Task to complete: Repeat the records below exactly, leaving out any pictures.

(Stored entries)
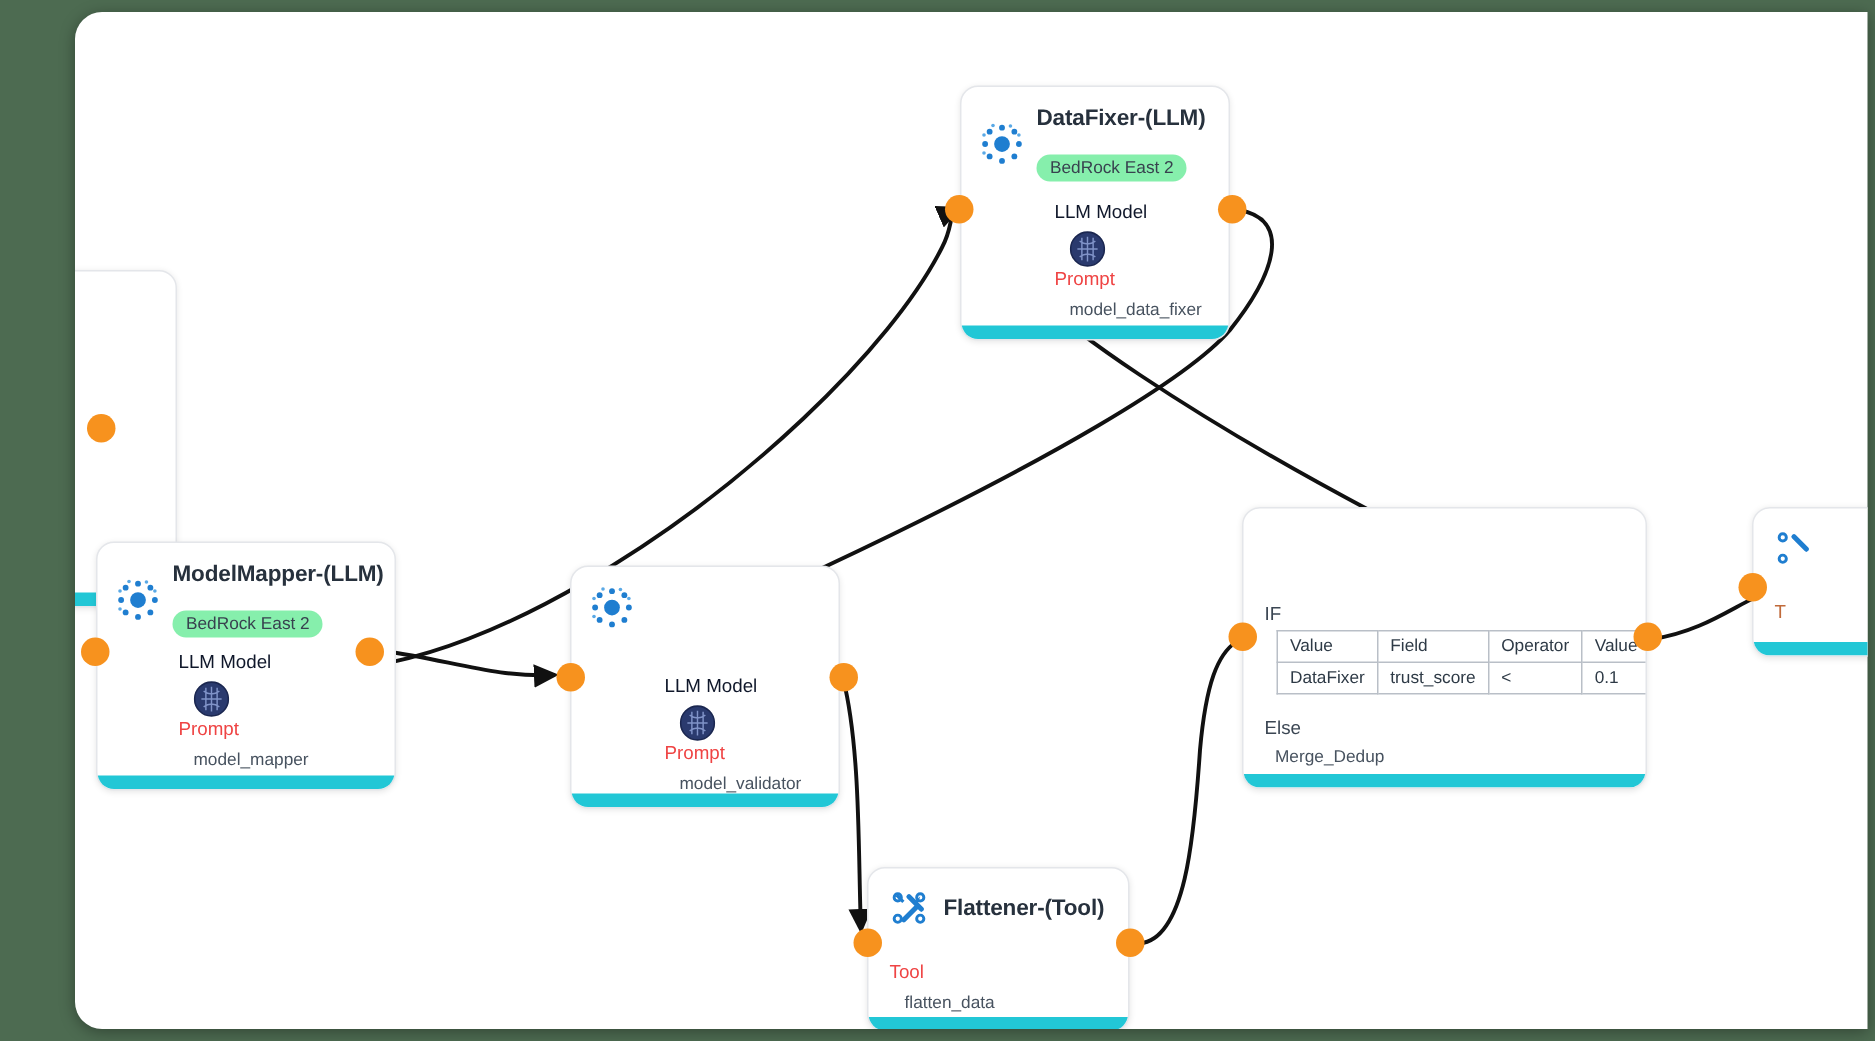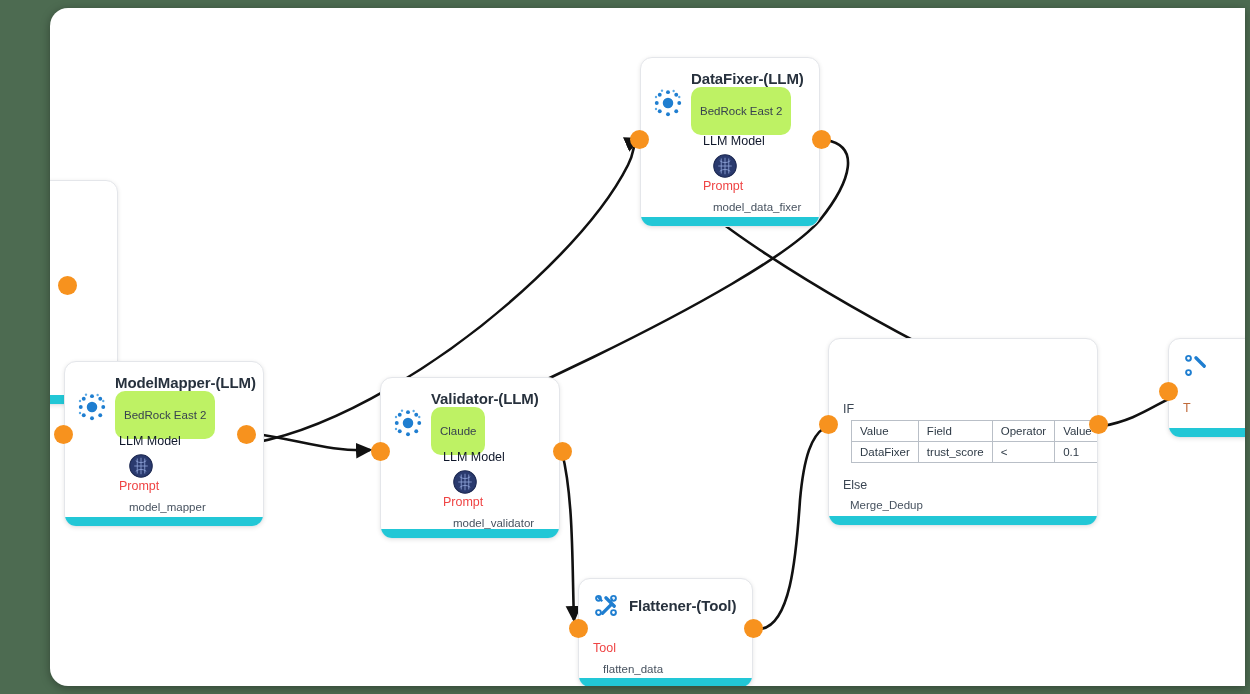--- a/index.html
+++ b/index.html
@@ -70,7 +70,7 @@
   .node-titlewrap {
     display: flex;
     flex-direction: column;
-    gap: 0;
+    gap: 16px;
     align-items: flex-start;
   }
   .node-title {

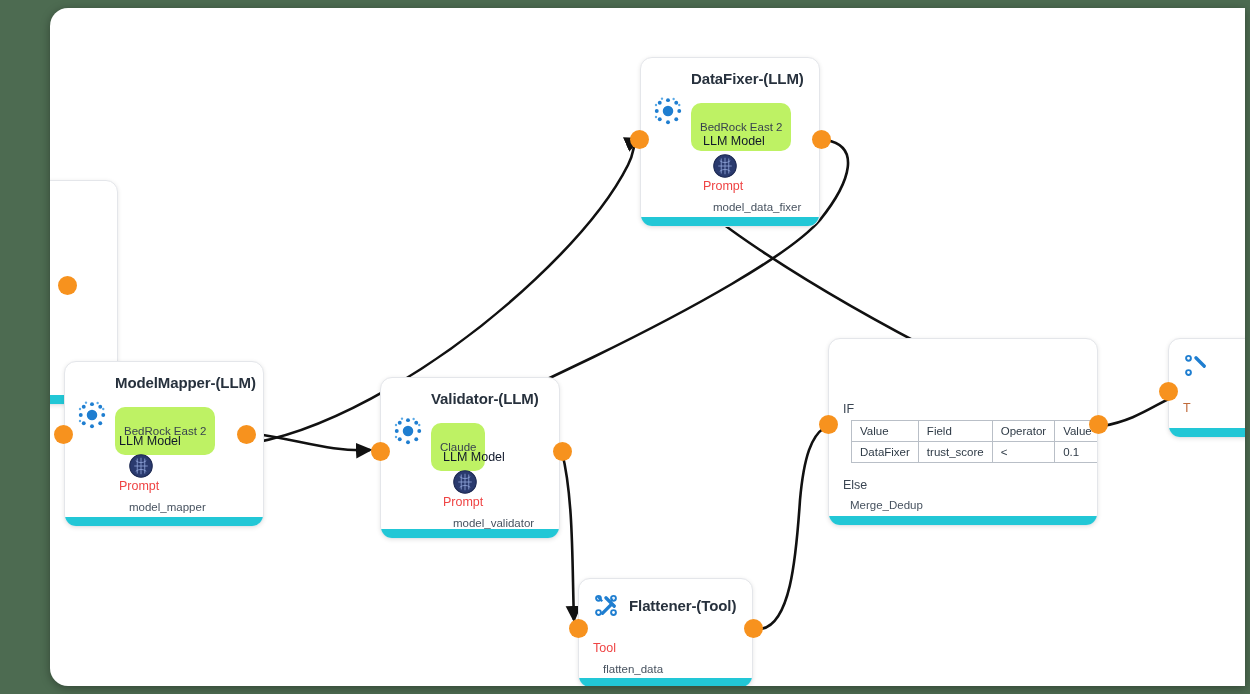--- a/index.html
+++ b/index.html
@@ -84,9 +84,9 @@
     display: inline-block;
     font-size: 11.5px;
     color: #38424f;
-    background: #bef264;
+    background: #86efac;
     border-radius: 10px;
-    padding: 18px 9px;
+    padding: 3px 9px;
     white-space: nowrap;
   }
   .port-label {

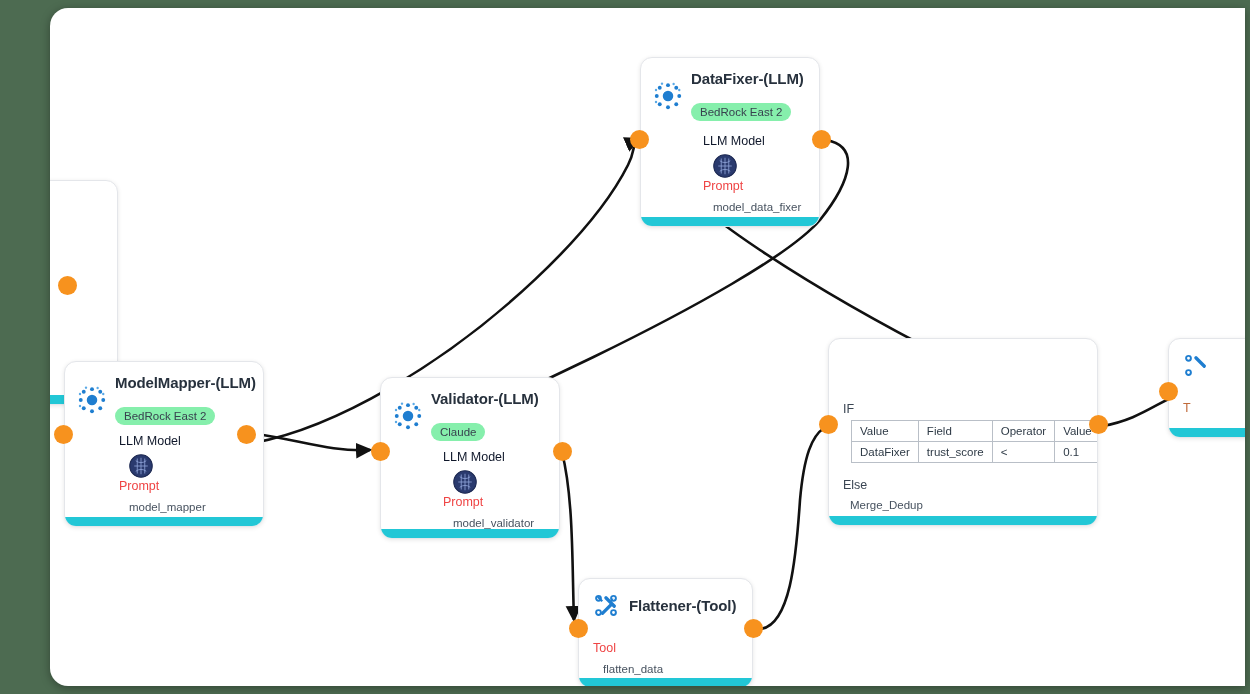--- a/index.html
+++ b/index.html
@@ -260,10 +260,6 @@
           <circle cx="4" cy="12" r="1.6" fill="#5aa9e6"></circle>
           <circle cx="4" cy="28" r="1.6" fill="#5aa9e6"></circle>
         </svg>
-        <div class="node-titlewrap">
-          <span class="node-title">Validator-(LLM)</span>
-          <span class="badge">Claude</span>
-        </div>
       </div>
       <span class="port-label" style="left:62px; top:72px;">LLM Model</span>
       <svg class="brain-icon" style="left:72px; top:92px;" viewBox="0 0 32 32">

Answer section:
--- a/index.html
+++ b/index.html
@@ -70,7 +70,7 @@
   .node-titlewrap {
     display: flex;
     flex-direction: column;
-    gap: 0;
+    gap: 16px;
     align-items: flex-start;
   }
   .node-title {

--- a/index.html
+++ b/index.html
@@ -84,9 +84,9 @@
     display: inline-block;
     font-size: 11.5px;
     color: #38424f;
-    background: #bef264;
+    background: #86efac;
     border-radius: 10px;
-    padding: 18px 9px;
+    padding: 3px 9px;
     white-space: nowrap;
   }
   .port-label {

--- a/index.html
+++ b/index.html
@@ -260,10 +260,6 @@
           <circle cx="4" cy="12" r="1.6" fill="#5aa9e6"></circle>
           <circle cx="4" cy="28" r="1.6" fill="#5aa9e6"></circle>
         </svg>
-        <div class="node-titlewrap">
-          <span class="node-title">Validator-(LLM)</span>
-          <span class="badge">Claude</span>
-        </div>
       </div>
       <span class="port-label" style="left:62px; top:72px;">LLM Model</span>
       <svg class="brain-icon" style="left:72px; top:92px;" viewBox="0 0 32 32">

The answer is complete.